Police experts, however, have frequently made a different argument: that the experiments weren’t realistic enough. After all, they say, volunteers – mostly students – instructed to lie or tell the truth in psychology labs do not face the same consequences as criminal suspects in the interrogation room or on the witness stand.
“The ‘guilty’ people had nothing at stake,” says Joseph Buckley, president of John E. Reid and Associates, which trains thousands of law enforcement officers each year in behaviour-based lie detection. “It wasn’t real, consequential motivation.”
Samantha Mann, a psychologist at the University of Portsmouth, UK, thought that such police criticism had a point when she was drawn to deception research 20 years ago. To delve into the issue, she and colleague Aldert Vrij first went through hours of videotaped police interviews of a convicted serial killer and picked out three known truths and three known lies.
Then Mann asked 65 English police officers to view the six statements and judge which were true, and which false. Since the interviews were in Dutch, the officers judged entirely on the basis of non-verbal cues.
The officers were correct 64 per cent of the time – better than chance, but still not very accurate, she says. And the officers who did worst were those who said they relied on non-verbal stereotypes like “liars look away” or “liars fidget.”
In fact, the killer maintained eye contact and did not fidget while deceiving. “This guy was clearly very nervous, no doubt,” Mann says, but he controlled his behaviour to strategically counter the stereotypes.
In 1990, five young men were convicted of raping a jogger in New York’s Central Park the year before, after police disbelieved their claims of innocence. The men, popularly known as the Central Park Five, were completely exonerated of the crime and released in 2002 after years in prison.
In a later study, also by Mann and Vrij, 52 Dutch police officers did no better than chance at distinguishing true and false statements given by family members who’d murdered their relatives but denied it in anguished displays during televised press conferences used in the study.
Notably, officers who performed the worst were those who felt that the emotional displays were genuine. But what did that signify? “If a husband killed his wife, he could be upset for all kinds of reasons, like remorse or getting caught,” says Mann. “Non-verbal behaviour is so idiosyncratic. If you focus on the nonverbal behaviour like emotions, you will trip up.”

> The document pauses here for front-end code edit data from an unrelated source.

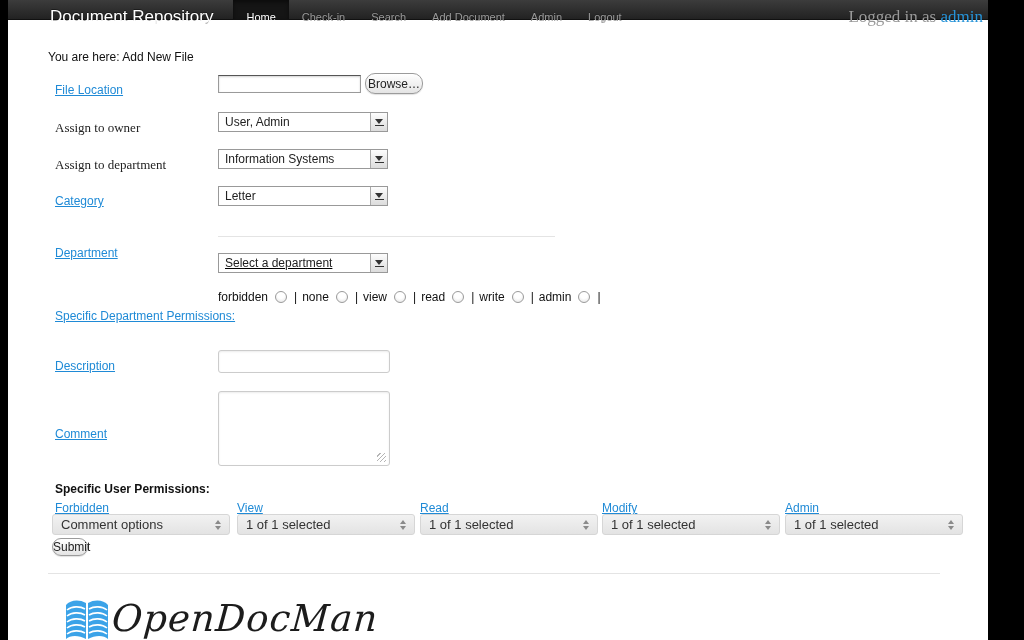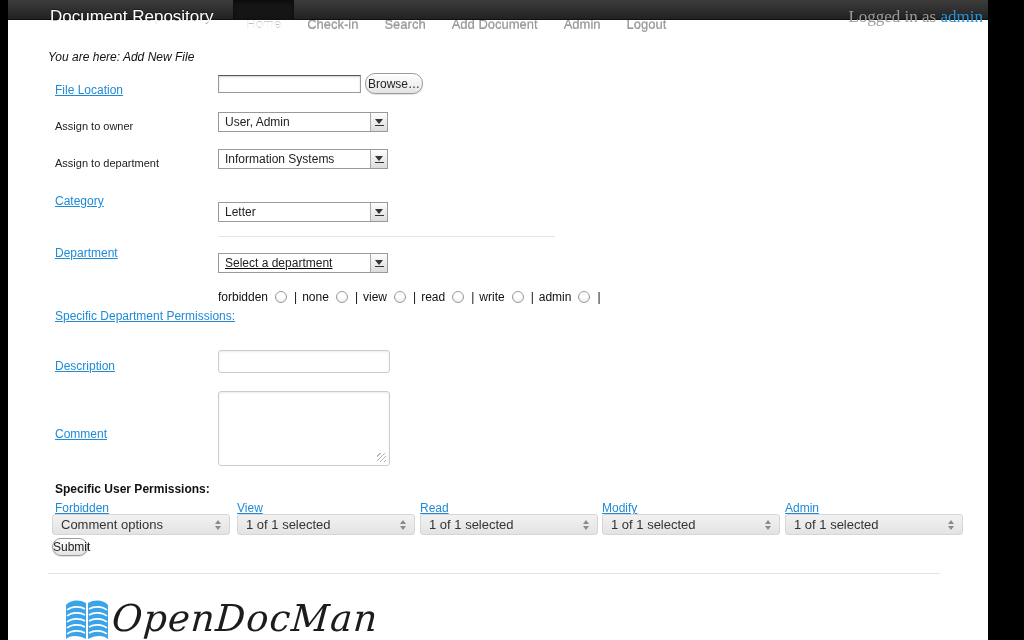--- a/index.html
+++ b/index.html
@@ -8,32 +8,32 @@
   #viewport { position:absolute; left:8px; top:0; width:980px; height:640px;
               background:#fff; overflow:hidden; }
 
   
   .navbar { position:absolute; left:0; top:0; width:100%; height:20px;
             background:linear-gradient(#3c3c3c,#222); border-bottom:1px solid #111;
             display:flex; align-items:stretch; }
   .brand { color:#fff; font-size:17px; line-height:34px; padding:0 20px 0 42px;
            text-shadow:0 -1px 0 rgba(0,0,0,.4); white-space:nowrap; }
   .nav-items { display:flex; align-items:stretch; }
-  .nav-item { color:#999; font-size:13px; line-height:34px; padding:8px 13px;
+  .nav-item { color:#999; font-size:11px; line-height:34px; padding:0 13px;
               cursor:pointer; white-space:nowrap; text-shadow:0 -1px 0 rgba(0,0,0,.25); }
   .nav-item.active { background:#151515; color:#fff;
                      box-shadow:inset 0 2px 4px rgba(0,0,0,.5); }
   .nav-right { margin-left:auto; color:#999; font-size:17px; line-height:34px;
                padding-right:5px; white-space:nowrap;font-family:Liberation Serif, serif; }
   .nav-right a { color:#2693d8; text-decoration:none; }
 
   
   .label-blue { position:absolute; color:#1f8ad6; font-size:12px; }
-  .label-dark { position:absolute; color:#222; font-size:11px; }
-  .breadcrumb { position:absolute; left:40px; top:50px; color:#111; font-size:12px;font-style:italic; }
+  .label-dark { position:absolute; color:#222; font-size:13px;font-family:Liberation Serif, serif; }
+  .breadcrumb { position:absolute; left:40px; top:50px; color:#111; font-size:12px; }
 
   
   .select-classic { position:absolute; width:170px; height:20px; background:#fff;
                     border:1px solid #999; display:flex; align-items:center; }
   .select-classic .txt { flex:1; font-size:12px; color:#222; padding-left:6px;
                          white-space:nowrap; overflow:hidden; }
   .select-classic .btn { width:17px; height:100%; border-left:1px solid #aaa;
                          background:linear-gradient(#fdfdfd,#dcdcdc);
                          display:flex; flex-direction:column; align-items:center;
                          justify-content:center; gap:1px; }
@@ -127,21 +127,21 @@
   <div class="label-dark" style="left:47px; top:157px;">Assign to department</div>
   <div class="select-classic" style="left:210px; top:149px;">
     <span class="txt">Information Systems</span>
     <span class="btn">
         <span class="tri"></span>
         <span class="bar"></span>
       </span>
   </div>
 
   <a href="#" class="label-blue" style="left:47px; top:194px;">Category</a>
-  <div class="select-classic" style="left:210px; top:202px;">
+  <div class="select-classic" style="left:210px; top:186px;">
     <span class="txt">Letter</span>
     <span class="btn">
         <span class="tri"></span>
         <span class="bar"></span>
       </span>
   </div>
 
   <div class="hr1"></div>
 
   <a href="#" class="label-blue" style="left:47px; top:246px;">Department</a>

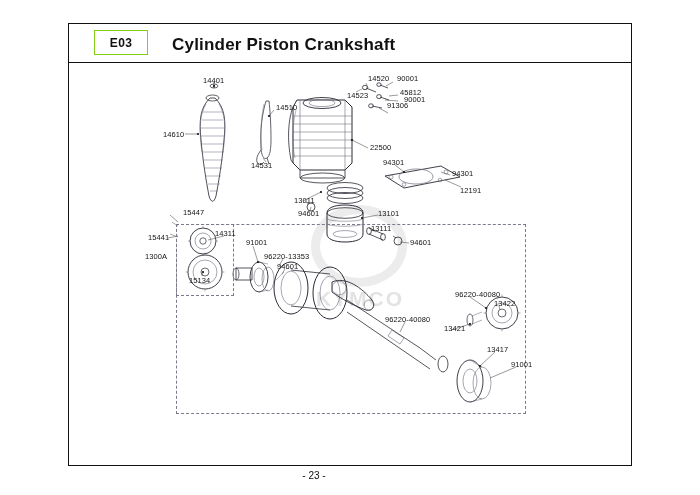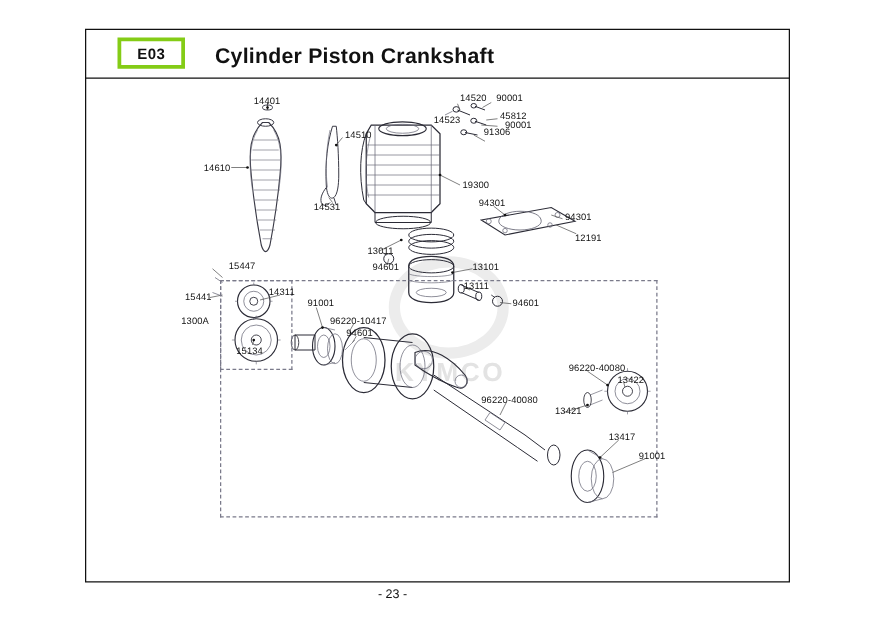--- a/index.html
+++ b/index.html
@@ -36,21 +36,21 @@
     width: 564px;
     height: 1px;
     background: #111;
   }
   .code-box {
     position: absolute;
     left: 94px;
     top: 30px;
     width: 54px;
     height: 25px;
-    border: 3px solid #84cc16;
+    border: 1px solid #84cc16;
     box-sizing: border-box;
     display: flex;
     align-items: center;
     justify-content: center;
     font-size: 12px;
     font-weight: bold;
     color: #111;
     letter-spacing: 0.3px;
   }
   .sheet-title {
@@ -354,36 +354,36 @@
   <div class="lbl" style="left:203px; top:76px;text-align:center;">14401</div>
   <div class="lbl" style="left:276px; top:103px;">14510</div>
   <div class="lbl" style="left:163px; top:130px;">14610</div>
   <div class="lbl" style="left:251px; top:161px;">14531</div>
   <div class="lbl" style="left:352px; top:74px;margin-left:16px;">14520</div>
   <div class="lbl" style="left:397px; top:74px;">90001</div>
   <div class="lbl" style="left:347px; top:91px;text-align:center;">14523</div>
   <div class="lbl" style="left:400px; top:88px;">45812</div>
   <div class="lbl" style="left:404px; top:95px;">90001</div>
   <div class="lbl" style="left:387px; top:101px;">91306</div>
-  <div class="lbl" style="left:370px; top:143px;">19300</div>
+  <div class="lbl" style="left:370px; top:143px;">22500</div>
   <div class="lbl" style="left:383px; top:158px;">94301</div>
   <div class="lbl" style="left:452px; top:169px;">94301</div>
   <div class="lbl" style="left:460px; top:186px;">12191</div>
   <div class="lbl" style="left:294px; top:196px;">13011</div>
   <div class="lbl" style="left:298px; top:209px;">94601</div>
   <div class="lbl" style="left:378px; top:209px;">13101</div>
   <div class="lbl" style="left:371px; top:224px;">13111</div>
   <div class="lbl" style="left:410px; top:238px;">94601</div>
   <div class="lbl" style="left:155px; top:208px;margin-left:28px;">15447</div>
   <div class="lbl" style="left:148px; top:233px;">15441</div>
   <div class="lbl" style="left:145px; top:252px;">1300A</div>
   <div class="lbl" style="left:215px; top:229px;">14311</div>
   <div class="lbl" style="left:189px; top:276px;">15134</div>
   <div class="lbl" style="left:246px; top:238px;">91001</div>
-  <div class="lbl" style="left:264px; top:252px;">96220-10417</div>
+  <div class="lbl" style="left:264px; top:252px;">96220-13353</div>
   <div class="lbl" style="left:277px; top:262px;">94601</div>
   <div class="lbl" style="left:455px; top:290px;">96220-40080</div>
   <div class="lbl" style="left:494px; top:299px;">13422</div>
   <div class="lbl" style="left:385px; top:315px;">96220-40080</div>
   <div class="lbl" style="left:444px; top:324px;">13421</div>
   <div class="lbl" style="left:487px; top:345px;">13417</div>
   <div class="lbl" style="left:511px; top:360px;">91001</div>
 
   <div class="page-number">- 23 -</div>
 </div>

Confirming these results on a large-scale years later, Hartwig and Bond reviewed the literature for studies comparing people’s abilities to detect high- and low-stakes lies. They found no evidence that people were any better at detecting lies told by criminals or wrongly accused suspects in police investigations than those told by laboratory volunteers.
From serial killers to students fibbing in laboratory experiments, the lies in all these experiments were spoken. In a study published in 2019, Mann examined non-verbal deceit, such as when someone is trying to conceal illicit activity – a type of deception relevant to detecting bombers or smugglers.
She recruited 52 university student volunteers and asked half of them to transport a laptop said to contain sensitive photographs on a ferry ride between two cities.